- Theatrical release poster
- Directed by: Madhan Kumar
- Written by: Madhan Kumar (dialogues)
- Screenplay by: S. Ve. Shekhar
- Story by: S. Ve. Shekhar
- Produced by: Murali Ramaswamy
- Starring: S. Ve. Shekhar Jayashree Ashwin Shekhar Poorna Visu Jagan
- Cinematography: Gopi
- Edited by: Athiyappan Siva
- Music by: Dharan Kumar
- Production company: Sri Thenandal Films
- Distributed by: Sri Thenandal Films
- Release date: 23 December 2016;
- Running time: 140 minutes
- Country: India
- Language: Tamil

= Manal Kayiru 2 =

2016 Indian film by Madhan Kumar

Manal Kayiru 2 is a 2016 Indian Tamil-language comedy drama film directed by Madhan Kumar, starring S. Ve. Shekher, Jayashree, Ashwin Shekhar and Poorna. The film is a sequel to the 1982 film, Manal Kayiru and Shekher, Visu, and Kuriakose Ranga reprise their roles from the original. The film received negative reviews and was a box-office bomb. This is Visu's last film before his death.

== Plot ==
Kittumani is a rich and successful businessman living with his wife, Uma, and teenage daughter, Nisha. Nardhar
Naidu has become a successful marriage matchmaker in the past 30 years. Kittumani has a grudge against Nardhar Naidu for arranged his marriage to Uma 30 years ago, when she did not fulfill none of the 8 preconditions he had asked for in his wife-to-be. Kittumani has decided to get his daughter married and has begun to search for a groom. But Nisha also, like her father, has 8 conditions to be fulfilled by her fiancé, such as

- He should not have parents or relatives, and he should be an orphan.
- He should be a graduate and unemployed.
- He should know how to swim.
- He should not have an interest in movies and politics.
- He should not get angry at any situation, even if she slaps him, and he should not have the habit of drinking.
- After marriage, she and her husband should not have kids, as she is very fond of pets.
- He should allow her to be social and should not doubt her sociality.
- He should sign the divorce papers before marriage.

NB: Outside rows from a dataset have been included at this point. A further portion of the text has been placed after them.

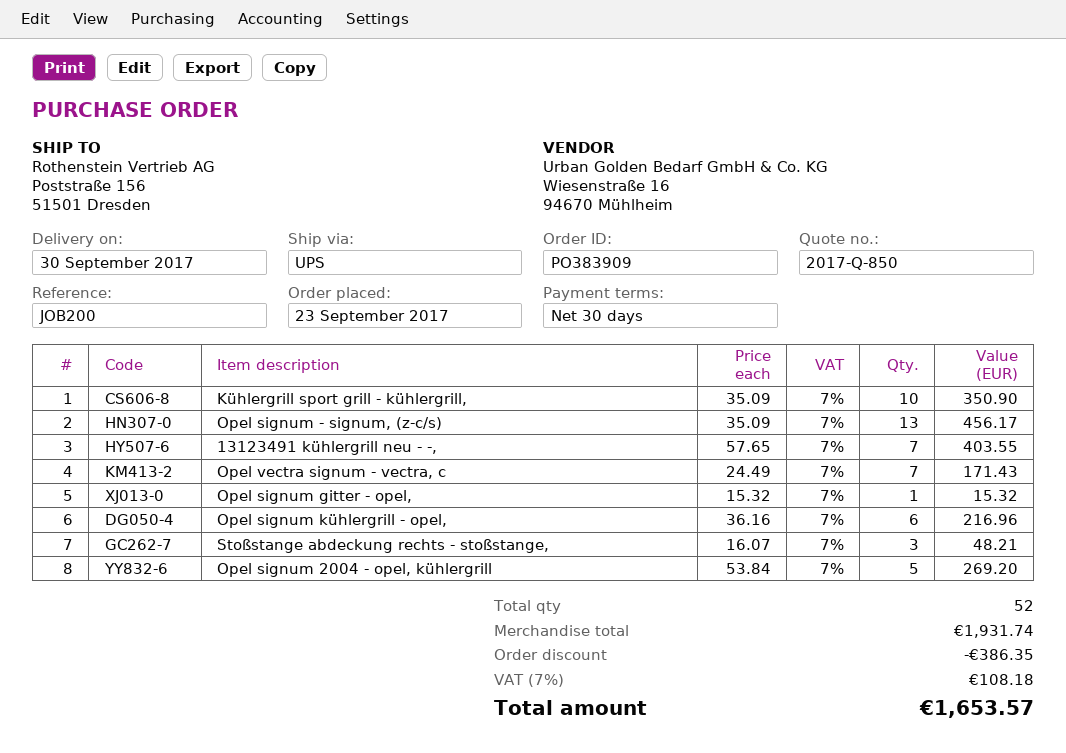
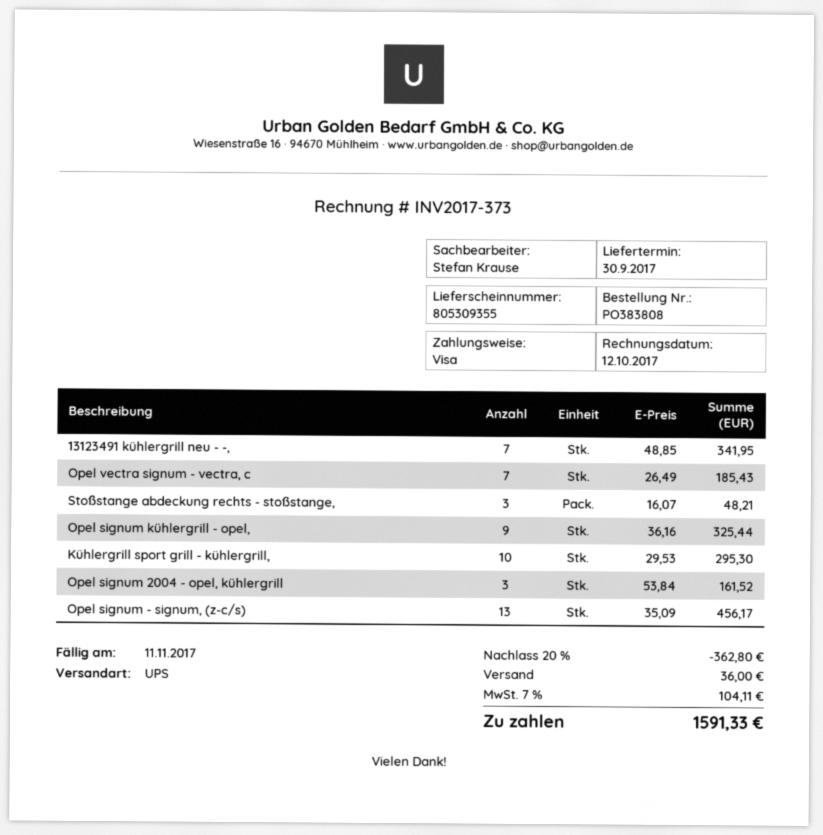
order number: PO383909 -> PO383808
Kühlergrill sport grill - kühlergrill,: 10 x 35.09 = 350.90 -> 10 x 29.53 = 295.30
13123491 kühlergrill neu - -,: 7 x 57.65 = 403.55 -> 7 x 48.85 = 341.95
Opel vectra signum - vectra, c: 7 x 24.49 = 171.43 -> 7 x 26.49 = 185.43
Opel signum gitter - opel,: 1 x 15.32 = 15.32 -> none
Opel signum kühlergrill - opel,: 6 x 36.16 = 216.96 -> 9 x 36.16 = 325.44
Opel signum 2004 - opel, kühlergrill: 5 x 53.84 = 269.20 -> 3 x 53.84 = 161.52
discount: 386.35 -> 362.80
shipping: none -> 36.00
tax: 7% = 108.18 -> 7% = 104.11
total: 1653.57 -> 1591.33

Uma again meets Naradhar Naidu and informs him about her daughter's condition. Naradhar Naidu decides to help Uma once again. He finds a suitable match in Arjun, an MBA graduate, an ad film model, and Uma's brother, Lakshamanasamy's son.

== Cast ==

- S. Ve. Shekhar as Kittumani
- Ashwin Shekhar as Arjun
- Poorna as Nisha
- Visu as Naradhar Naidu
- Reshma Pasupuleti as Chandra
- Jayashree as Uma Kittumani
- Swaminathan as Broker Swaminathan
- Chaams as Santhakumar
- Jagan
- Delhi Ganesh as Doctor
- M. S. Bhaskar as Astrologer
- Kuriakose Ranga as Lakshmanaswamy
- Namo Narayana as Arivu
- Sonia as TV Host
- Lollu Sabha Manohar
- George Vijay as George
- Suraj Raja as Roshan
- Bharathi
- Caroline
- Bala Guru
- Dharan Kumar in a cameo appearance

== Soundtrack ==
The soundtrack was composed by Dharan.

Track listing
| No. | Title | Singer(s) | Length |
|---|---|---|---|
| 1. | "Adiye Thangamatene" | Anirudh Ravichander | 3:42 |
| 2. | "Mudhal Mazhai" (instrumental) | – | 4:32 |
| 3. | "Rajathi Rajan" | Suchitra, Ashwin Shekar | 3:37 |
| 4. | "Mudhal Mazhai" | Shakthisree Gopalan, Naresh Iyer | 4:32 |
| 5. | "Roller Coaster" | Mukesh Mohamed, M. M. Manasi, Dr. Narayanan, S. Kousihan | 4:21 |
| 6. | "Kittumani" (theme) | – | 0:33 |
| Total length: |  |  | 21:17 |

== Critical reception ==
Deccan Chronicle wrote, "On the whole, it is enjoyable most of the time." The Hindu opined, "It’s quite clear that if Manal Kayiru 2 were made into a play, it would mean repeating this flaccid attempt at humour hundreds of times." The Times of India stated, "Manal Kayiru 2 lacks innovativeness in the plot, and the unconvincing characterisations rub salt in the wound." Sify said, "Among the other actors, SV Shekar, Visu, Lollu Sabha Swaminathan and Chams steal the show because they are the ones who make us sit through such a badly made film." Maalai Malar gave a mixed review.